The thirty-day loophole is almost “funny” too…

Section 48-2104(7)(b) says when a platform flags a child’s account, the kid gets thirty days to dispute. Infinite scroll stays on during that window. Autoplay too. The exact features we’re supposedly banning keep running while compliance happens on paper.

Imagine you find out a kid is being abused in a group home. You don’t remove them for thirty days because the home needs time to “dispute the findings.” That kid stays in the same environment, same exposure, same harm, while paperwork gets shuffled around.

That’s what this bill does. We identified the harm. We just gave it a month to keep happening.

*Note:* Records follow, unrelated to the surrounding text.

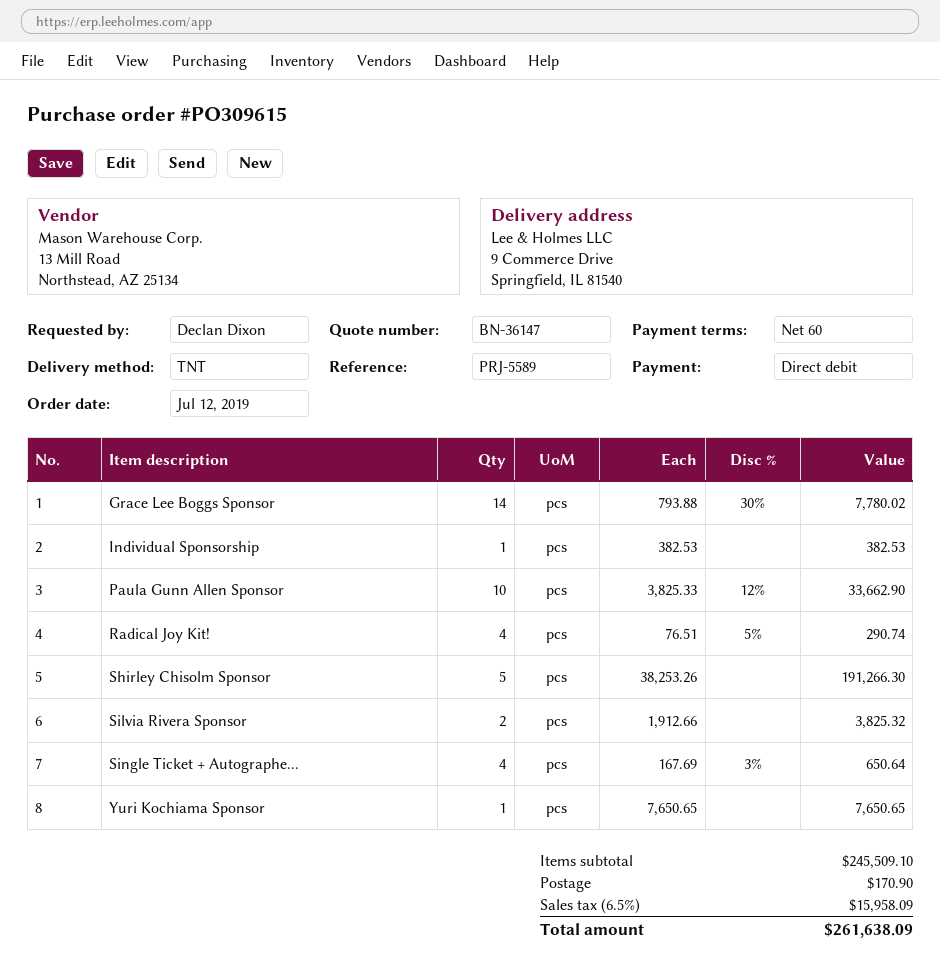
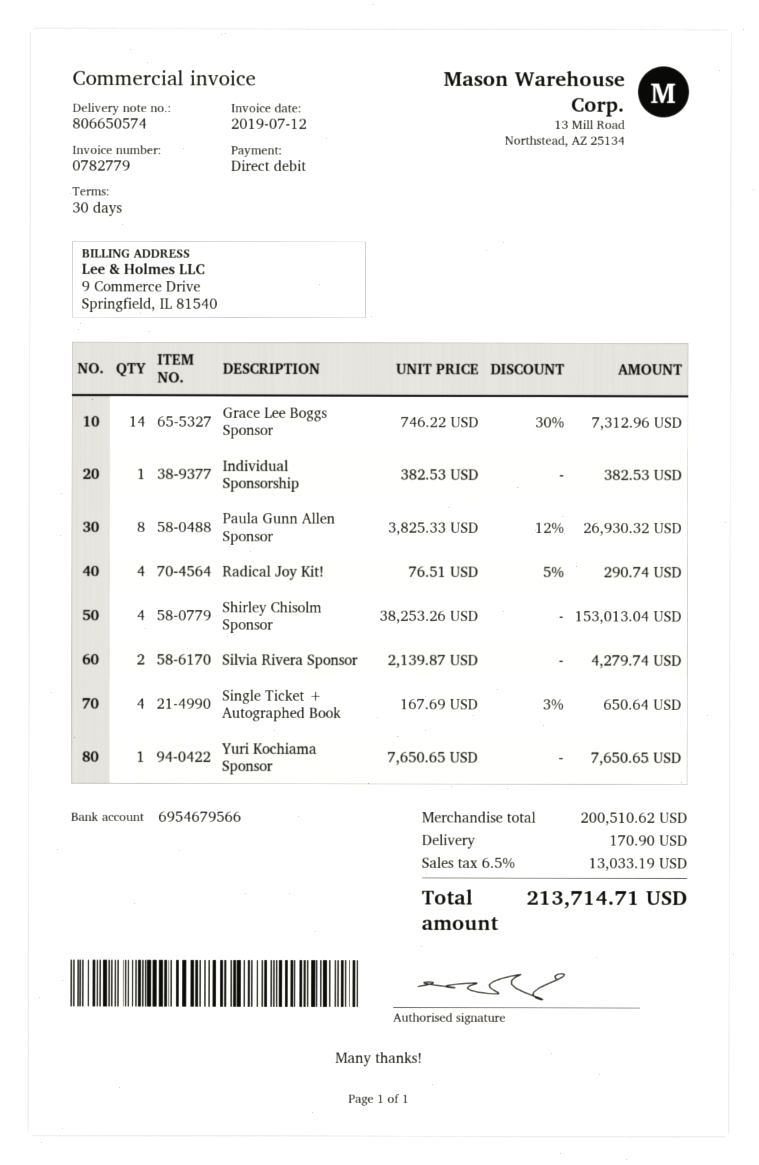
payment terms: 60 days -> 30 days
Grace Lee Boggs Sponsor: 14 x 793.88 - 30% = 7780.02 -> 14 x 746.22 - 30% = 7312.96
Paula Gunn Allen Sponsor: 10 x 3825.33 - 12% = 33662.90 -> 8 x 3825.33 - 12% = 26930.32
Shirley Chisolm Sponsor: 5 x 38253.26 = 191266.30 -> 4 x 38253.26 = 153013.04
Silvia Rivera Sponsor: 2 x 1912.66 = 3825.32 -> 2 x 2139.87 = 4279.74
subtotal: 245509.10 -> 200510.62
tax: 6.5% = 15958.09 -> 6.5% = 13033.19
total: 261638.09 -> 213714.71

And the billion-dollar threshold? Discord walks. Tumblr walks. Roblox probably walks too (they make their money from Robux, not ads, and this bill only covers advertising revenue). The next TikTok walks. Any platform under a billion in ad revenue operates freely while Meta and Snapchat build compliance systems their competitors can’t afford.

So really, we just protected their market position and called it regulation.

All these billion-dollar corporations have to do is hire some compliance officers, build a dashboard, let the lawyers handle the edge cases. The ones who can’t afford it? Free pass.

Kids on Discord? Unprotected.

Kids on Roblox? Unprotected.

But Meta, TikTok, and Snapchat get a compliance shield and call it a win.

The bill passed by four votes in the Senate.

I wasn’t one of them.

Because I’ve been against these types of bills for years and I’ll keep being against them. But my reasons and Meta’s reasons are not the same.

They wanted this bill weaker. I wanted it to actually hurt them.

But, still, I can’t really blame anyone who voted yes. A billion-dollar organization that’s harming our kids hired five lobbyists to kill this thing. That says something. So I can understand why people voted the other way.

But I voted no because Idaho kids deserve a bill that actually kneecaps these companies. One that protects kids without offloading parenting to the same social media companies that are actively harming them.

This one didn’t get us there.

Protecting kids matters. But at the end of the day I just don’t think outsourcing parenting to Meta and the state of Idaho is how we do it.